The wolf collaring resulted in a federal lawsuit filed in January initially challenging the use of helicopters in a federal wilderness, where machines are generally banned. A ruling is pending on whether to prevent Idaho from using information from the collars to track and kill the wolves and other members of their packs.

“We want to prohibit the use of any of the data to further or advance Idaho’s wolf-killing program in the wilderness,” said Tim Preso, an attorney with Earthjustice.

The 3,700-square-mile mountainous and inaccessible River of No Return is generally considered a sanctuary from which young wolves disperse in search of new territory. Idaho officials have previously targeted that population.
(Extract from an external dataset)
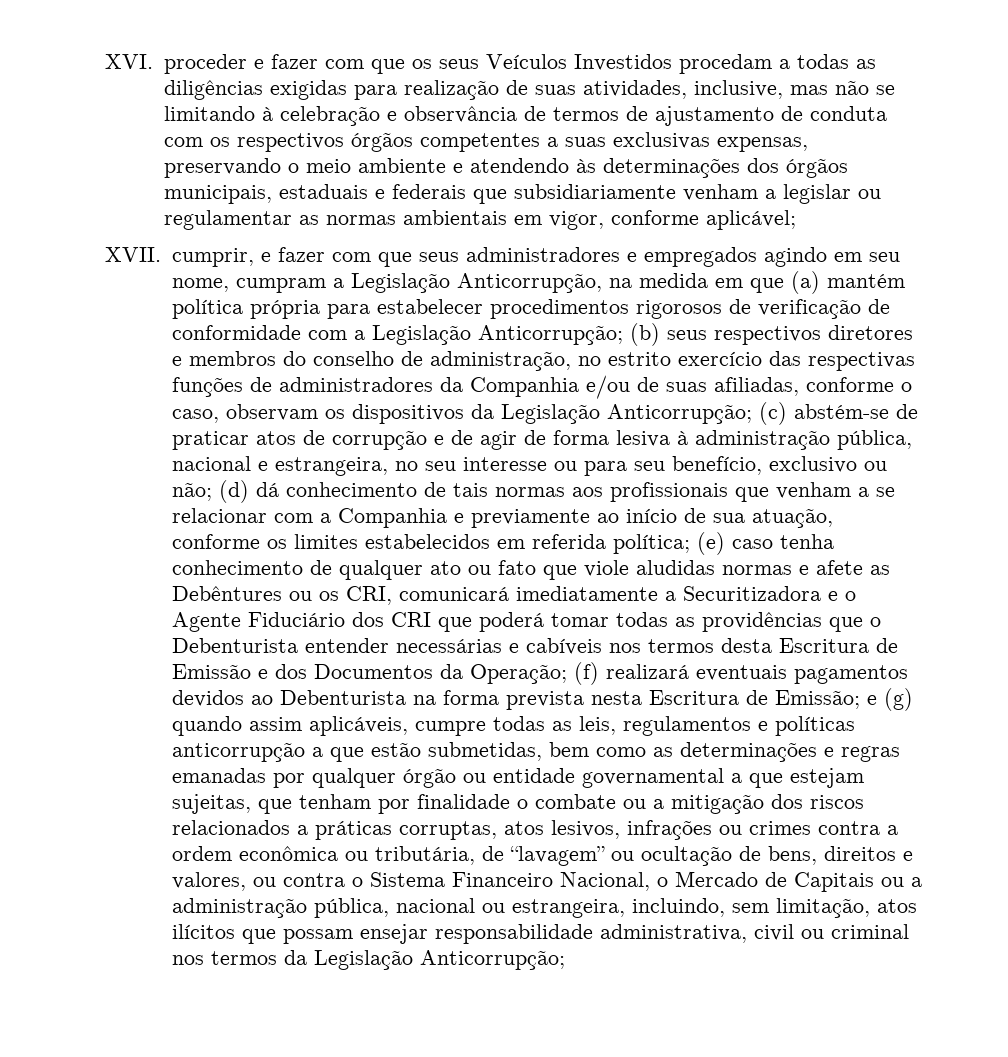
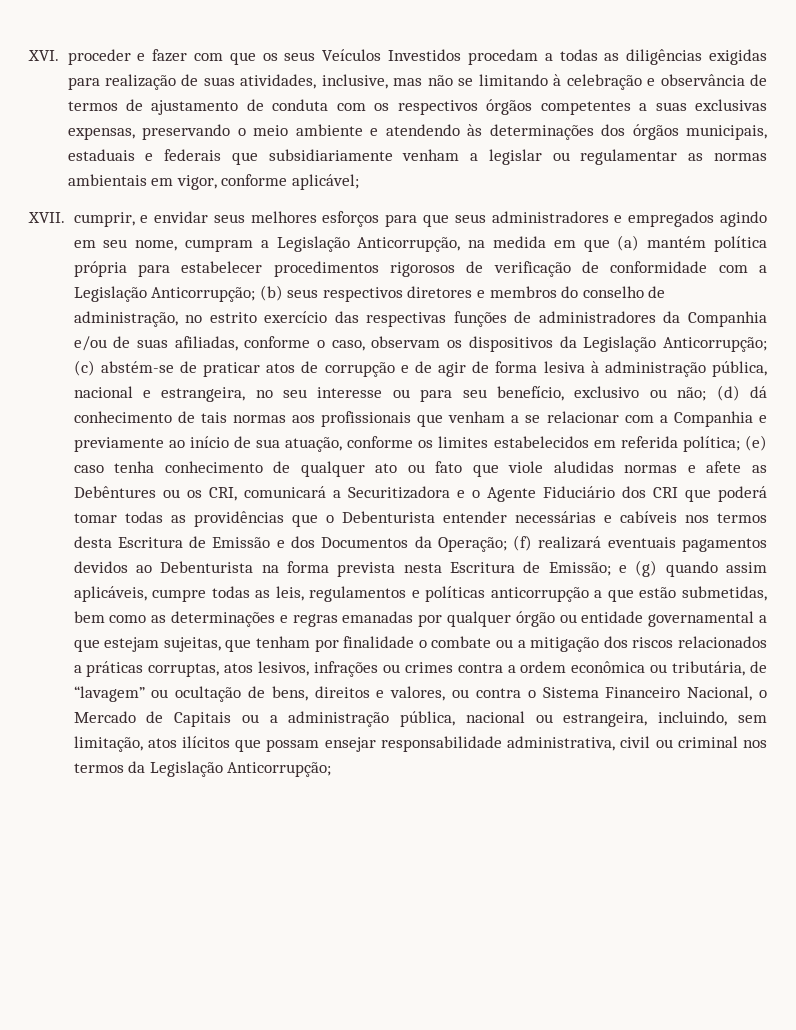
- XVII. cumprir, e fazer com que seus administradores e empregados agindo em seu nome, cumpram a Legislação Anticorrupção, na medida em que (a) mantém política própria para estabelecer procedimentos rigorosos de verificação de conformidade com a Legislação Anticorrupção;
+ XVII. cumprir, e envidar seus melhores esforços para que seus administradores e empregados agindo em seu nome, cumpram a Legislação Anticorrupção, na medida em que (a) mantém política própria para estabelecer procedimentos rigorosos de verificação de conformidade com a Legislação Anticorrupção;
- (e) caso tenha conhecimento de qualquer ato ou fato que viole aludidas normas e afete as Debêntures ou os CRI, comunicará imediatamente a Securitizadora e o Agente Fiduciário dos CRI que poderá tomar todas as providências que o Debenturista entender necessárias e cabíveis nos termos desta Escritura de Emissão e dos Documentos da Operação;
+ (e) caso tenha conhecimento de qualquer ato ou fato que viole aludidas normas e afete as Debêntures ou os CRI, comunicará a Securitizadora e o Agente Fiduciário dos CRI que poderá tomar todas as providências que o Debenturista entender necessárias e cabíveis nos termos desta Escritura de Emissão e dos Documentos da Operação;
In January 2014, Earthjustice asked a federal judge to stop a state-hired hunter from using the Forest Service’s backcountry airstrips to reach and kill wolves in the wilderness. The judge rejected the request for a temporary restraining order, but state officials pulled out the hunter after he killed nine wolves.

State officials opted to not send a hunter into the wilderness last winter. Fish and Game spokesman Mike Keckler said Wednesday he wasn’t aware of any plans to send a hunter into the area this winter.

Hayden said that because of the accidental and random nature of the collaring of the wilderness wolves, and the small number of collared wolves, the only information being gleaned is anecdotal.

“It’s not very useful for management,” he said. “It’s providing us information on where the territory is for these three packs and how they use the wilderness. Since capture, they’ve been almost entirely in the wilderness.”

The lawsuit involving the wolf collars includes the much bigger aspect about helicopter use in a federal wilderness, which Preso said could set a precedent for other wilderness areas around the country when a ruling is made.

He said Idaho’s use of helicopters to collar the elk was the most extensive helicopter intrusion the Forest Service has ever authorized in a wilderness area.

He said his group is also concerned about altering wilderness predator-prey dynamics through human intervention by killing wolves.